One of the men, later identified as a 23-year-old Falls resident, ran away. Detectives gave chase.

During the foot chase, detectives said the man, who himself was the victim of a shooting in April in the city’s market district, appeared to throw an object. They caught up with him hiding under the back porch of a house in the 2000 block of LaSalle Avenue.

A search that included a K-9 unit from the Niagara County Sheriff’s Office failed to locate what he might have thrown away. The suspect was charged with vagrancy, resisting arrest and second degree obstruction of government administration.

Falls Police Capt. Nicholas Ligammari, who administers this latest version of the GIVE program, described it as “a multi-agency, evidence-based enforcement program.”

“All of this will now be data-driven,” Ligammari said.

The New York State Department of Criminal Justice Services (DCJS), which funds GIVE, describes it as “a key part of New York State’s shooting and homicide reduction strategy.” The program, now in its 10th year, focuses on four core elements which the DCJS says are people, places, alignment and engagement.

In a description of the program, DCJS said GIVE “targets prevention and enforcement efforts at primary offenders who have been identified as being responsible for most shootings and homicides or aggravated assaults.” The program is designed to focus “prevention and law enforcement efforts on geographic locations (hotspots) where crime data and analysis demonstrates that most shootings and homicides or aggravated assaults occur.”

In addition to prevention and law enforcement, GIVE also requires law enforcement agencies to “coordinate and align all existing resources in the community with the goal of reducing shootings and homicides or aggravated assaults and it requires an engagement strategy with “key stakeholders and the community as a whole.”

Statewide in 2023, the program is providing $36.2 million to 28 police departments, district attorney’s offices, probation departments and sheriff’s offices in the 21 counties outside of New York that have been hardest hit by gun violence and violent crime. This funding is the highest level in the program’s history.

The 2023 funding for Niagara County totaled $2.18 million. The bulk of the money, more than $1.24 million, was allocated to the Falls Police Department. The remainder was split between the Niagara County District Attorney’s Office, the Niagara County Sheriff’s Office, and Niagara County Probation.

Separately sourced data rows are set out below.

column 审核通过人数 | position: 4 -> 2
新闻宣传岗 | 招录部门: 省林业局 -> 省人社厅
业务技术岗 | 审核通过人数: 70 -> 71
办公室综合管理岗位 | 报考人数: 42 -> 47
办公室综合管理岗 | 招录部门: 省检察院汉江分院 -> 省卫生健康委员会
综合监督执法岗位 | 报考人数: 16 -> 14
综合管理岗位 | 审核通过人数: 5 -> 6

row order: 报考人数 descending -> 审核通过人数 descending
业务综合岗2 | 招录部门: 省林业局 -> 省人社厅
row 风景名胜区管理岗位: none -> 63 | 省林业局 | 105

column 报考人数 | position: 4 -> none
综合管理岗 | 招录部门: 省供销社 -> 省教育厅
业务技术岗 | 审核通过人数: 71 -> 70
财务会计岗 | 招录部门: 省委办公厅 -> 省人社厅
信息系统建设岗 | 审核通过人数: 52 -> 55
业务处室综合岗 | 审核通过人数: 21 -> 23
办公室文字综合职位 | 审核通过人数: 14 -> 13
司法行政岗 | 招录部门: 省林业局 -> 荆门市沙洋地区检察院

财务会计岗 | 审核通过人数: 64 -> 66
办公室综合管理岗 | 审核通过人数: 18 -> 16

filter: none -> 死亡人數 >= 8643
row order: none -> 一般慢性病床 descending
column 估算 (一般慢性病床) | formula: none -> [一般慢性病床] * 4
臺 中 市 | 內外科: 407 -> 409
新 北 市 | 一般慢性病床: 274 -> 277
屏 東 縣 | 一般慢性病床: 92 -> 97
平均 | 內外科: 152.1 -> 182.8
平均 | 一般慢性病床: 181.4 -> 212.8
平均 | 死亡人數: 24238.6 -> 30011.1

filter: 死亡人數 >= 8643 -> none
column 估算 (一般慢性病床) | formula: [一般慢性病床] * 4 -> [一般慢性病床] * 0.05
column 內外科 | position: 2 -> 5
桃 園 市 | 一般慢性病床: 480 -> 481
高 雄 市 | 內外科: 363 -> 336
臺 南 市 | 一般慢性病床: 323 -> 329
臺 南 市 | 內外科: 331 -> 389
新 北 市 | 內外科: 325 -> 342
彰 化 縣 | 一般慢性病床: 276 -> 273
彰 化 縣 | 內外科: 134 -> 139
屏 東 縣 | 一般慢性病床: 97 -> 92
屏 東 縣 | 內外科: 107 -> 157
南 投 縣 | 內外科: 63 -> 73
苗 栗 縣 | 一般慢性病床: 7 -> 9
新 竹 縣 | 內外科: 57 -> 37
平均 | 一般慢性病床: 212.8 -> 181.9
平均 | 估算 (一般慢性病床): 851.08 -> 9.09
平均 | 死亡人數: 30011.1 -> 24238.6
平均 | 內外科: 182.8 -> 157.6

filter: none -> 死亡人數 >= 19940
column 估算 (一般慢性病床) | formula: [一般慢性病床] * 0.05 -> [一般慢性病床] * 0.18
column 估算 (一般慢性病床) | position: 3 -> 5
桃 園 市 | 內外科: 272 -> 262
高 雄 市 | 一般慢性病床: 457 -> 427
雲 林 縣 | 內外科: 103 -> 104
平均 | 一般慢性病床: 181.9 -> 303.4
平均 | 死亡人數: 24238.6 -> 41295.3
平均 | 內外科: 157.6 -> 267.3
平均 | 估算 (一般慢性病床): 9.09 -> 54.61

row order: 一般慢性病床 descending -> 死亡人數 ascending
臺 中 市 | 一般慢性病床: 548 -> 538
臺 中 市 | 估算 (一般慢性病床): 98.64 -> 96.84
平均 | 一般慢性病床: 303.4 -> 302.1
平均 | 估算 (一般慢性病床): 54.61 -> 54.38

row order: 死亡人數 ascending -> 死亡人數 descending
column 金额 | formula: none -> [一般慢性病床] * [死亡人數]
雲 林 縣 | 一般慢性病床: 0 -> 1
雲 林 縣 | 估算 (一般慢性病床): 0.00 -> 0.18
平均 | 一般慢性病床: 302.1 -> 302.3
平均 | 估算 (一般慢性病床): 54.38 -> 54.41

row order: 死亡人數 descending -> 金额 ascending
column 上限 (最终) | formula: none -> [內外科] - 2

“Gun violence continues to impact cities across New York State,” Falls Mayor Robert Restaino said. “Our city appreciates Governor (Kathy) Hochul’s commitment to addressing this issue. This funding will allow our Niagara Falls Police Department to step up its efforts to remove illegal guns from our streets and continue to fight gun violence in our city.

Because the program is evidence and data-based, it requires regular reporting of the number of gunshot incidents, gunshot victims and homicide victims in GIVE jurisdictions. From January to May, the Falls had seven shooting incidents involving injuries, a reduction of more than 50% from the same period in 2022.

The number of people hit by gunshots has also fallen by more than 50%, from 17 to 8 so far this year. Homicides involving firearms fell from 3 in the first five months of last year to 2 this year

GIVE jurisdictions are required to use a policing framework known as problem-based policing (POP). The DCJS says the key elements of POP are hot spot policing, targeted deterrence, street outreach and a concept called Crime Prevention Through Environmental Design (CPTED).

Crime prevention through environmental design examines how the design of buildings, landscaping, and outdoor environments can encourage or deter crime. Falls Cops called the concept a “potential game changer” in crime prevention.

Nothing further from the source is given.